*** Opening of Input records ***
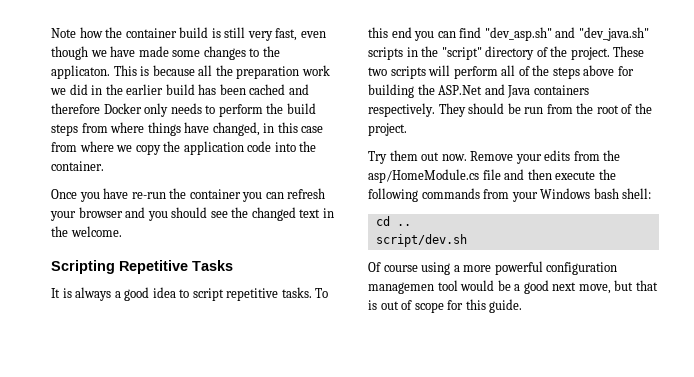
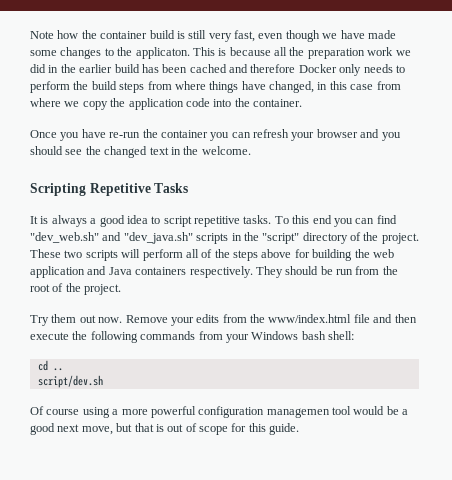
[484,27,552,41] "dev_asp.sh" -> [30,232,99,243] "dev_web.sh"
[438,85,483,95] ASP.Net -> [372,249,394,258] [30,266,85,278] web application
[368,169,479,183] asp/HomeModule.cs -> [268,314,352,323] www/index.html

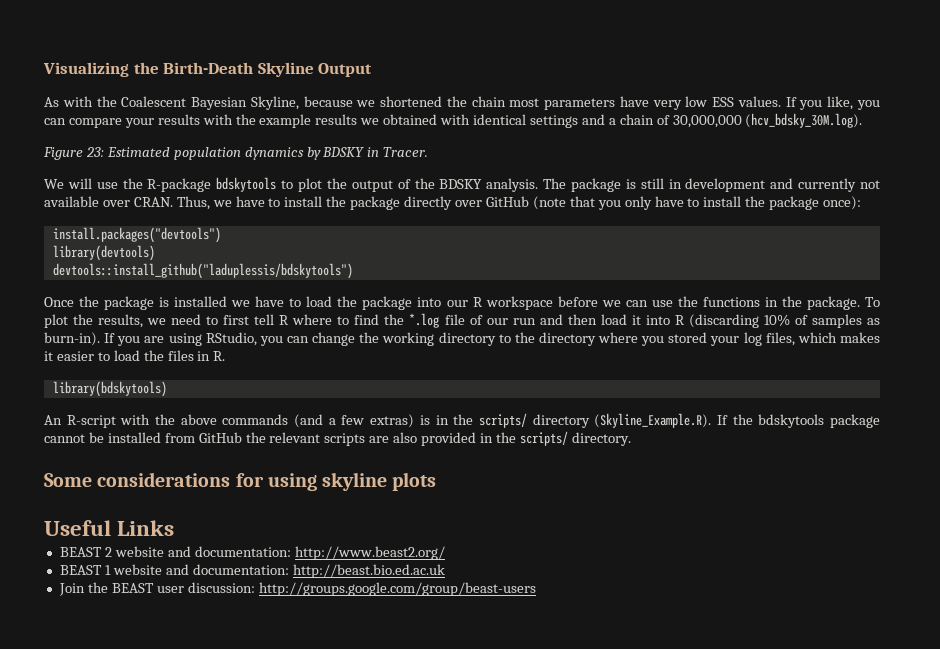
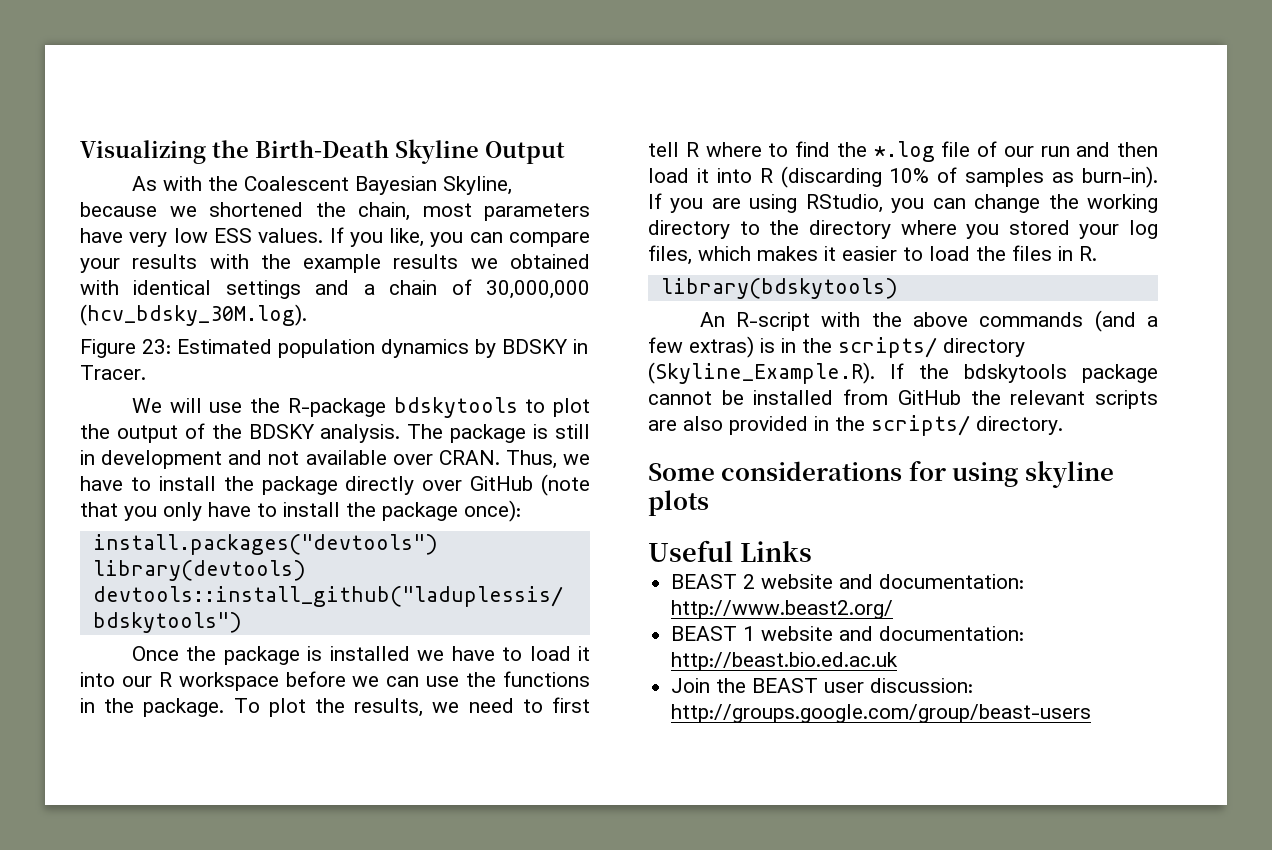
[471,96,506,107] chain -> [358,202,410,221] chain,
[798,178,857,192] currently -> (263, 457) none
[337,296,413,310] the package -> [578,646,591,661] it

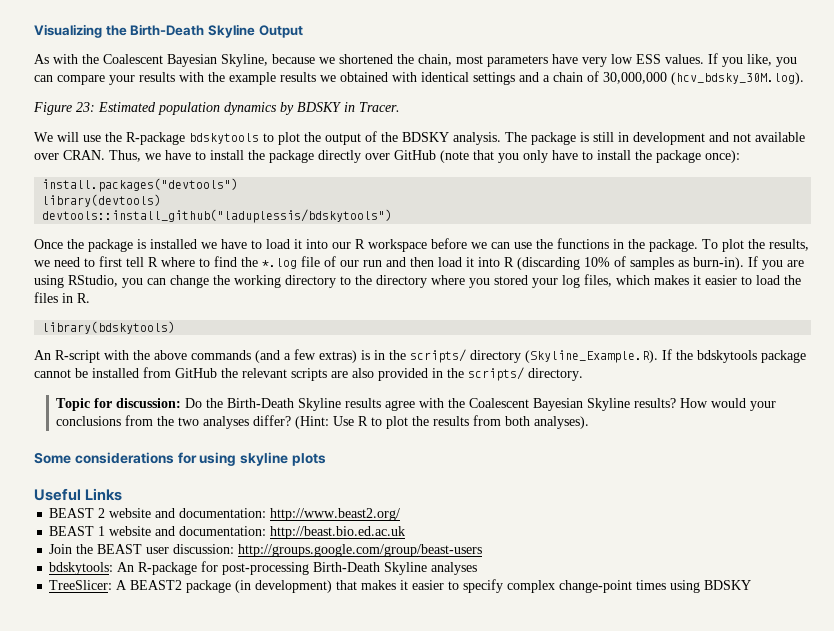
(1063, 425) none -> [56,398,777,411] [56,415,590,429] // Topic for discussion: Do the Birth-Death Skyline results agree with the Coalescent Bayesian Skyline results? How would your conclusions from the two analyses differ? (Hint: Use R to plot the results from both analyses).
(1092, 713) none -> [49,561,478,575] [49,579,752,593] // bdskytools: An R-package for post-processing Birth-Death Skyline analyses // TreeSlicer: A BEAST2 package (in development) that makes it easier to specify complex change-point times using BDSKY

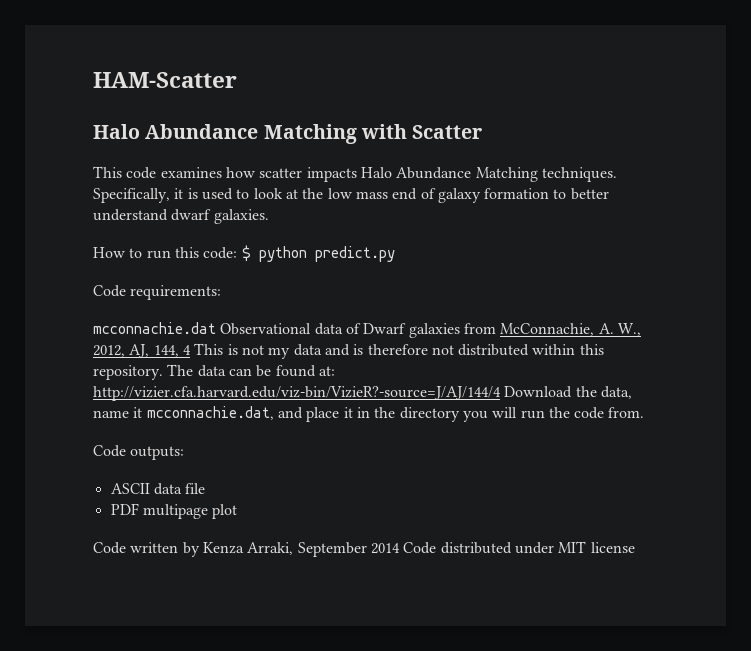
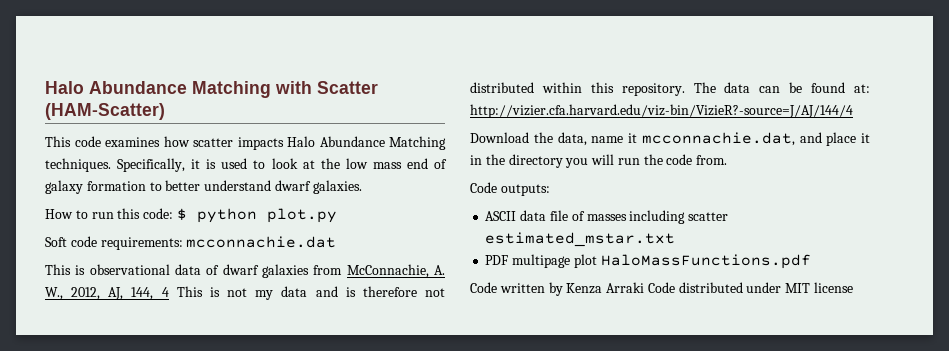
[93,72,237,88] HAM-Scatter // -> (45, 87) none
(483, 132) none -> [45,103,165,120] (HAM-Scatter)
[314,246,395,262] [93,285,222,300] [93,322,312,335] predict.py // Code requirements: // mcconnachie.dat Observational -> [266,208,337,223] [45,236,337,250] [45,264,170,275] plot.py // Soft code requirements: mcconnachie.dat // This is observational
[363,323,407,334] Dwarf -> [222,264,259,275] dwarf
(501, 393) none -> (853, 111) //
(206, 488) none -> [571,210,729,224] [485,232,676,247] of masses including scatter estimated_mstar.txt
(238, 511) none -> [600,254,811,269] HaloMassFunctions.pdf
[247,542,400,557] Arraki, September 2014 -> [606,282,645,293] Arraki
*** Close of Input records ***
▶ What you will do
Omit the pictures, and quote the material above exactly as given.

▶ Exercise response
[484,27,552,41] "dev_asp.sh" -> [30,232,99,243] "dev_web.sh"
[438,85,483,95] ASP.Net -> [372,249,394,258] [30,266,85,278] web application
[368,169,479,183] asp/HomeModule.cs -> [268,314,352,323] www/index.html

[471,96,506,107] chain -> [358,202,410,221] chain,
[798,178,857,192] currently -> (263, 457) none
[337,296,413,310] the package -> [578,646,591,661] it

(1063, 425) none -> [56,398,777,411] [56,415,590,429] // Topic for discussion: Do the Birth-Death Skyline results agree with the Coalescent Bayesian Skyline results? How would your conclusions from the two analyses differ? (Hint: Use R to plot the results from both analyses).
(1092, 713) none -> [49,561,478,575] [49,579,752,593] // bdskytools: An R-package for post-processing Birth-Death Skyline analyses // TreeSlicer: A BEAST2 package (in development) that makes it easier to specify complex change-point times using BDSKY

[93,72,237,88] HAM-Scatter // -> (45, 87) none
(483, 132) none -> [45,103,165,120] (HAM-Scatter)
[314,246,395,262] [93,285,222,300] [93,322,312,335] predict.py // Code requirements: // mcconnachie.dat Observational -> [266,208,337,223] [45,236,337,250] [45,264,170,275] plot.py // Soft code requirements: mcconnachie.dat // This is observational
[363,323,407,334] Dwarf -> [222,264,259,275] dwarf
(501, 393) none -> (853, 111) //
(206, 488) none -> [571,210,729,224] [485,232,676,247] of masses including scatter estimated_mstar.txt
(238, 511) none -> [600,254,811,269] HaloMassFunctions.pdf
[247,542,400,557] Arraki, September 2014 -> [606,282,645,293] Arraki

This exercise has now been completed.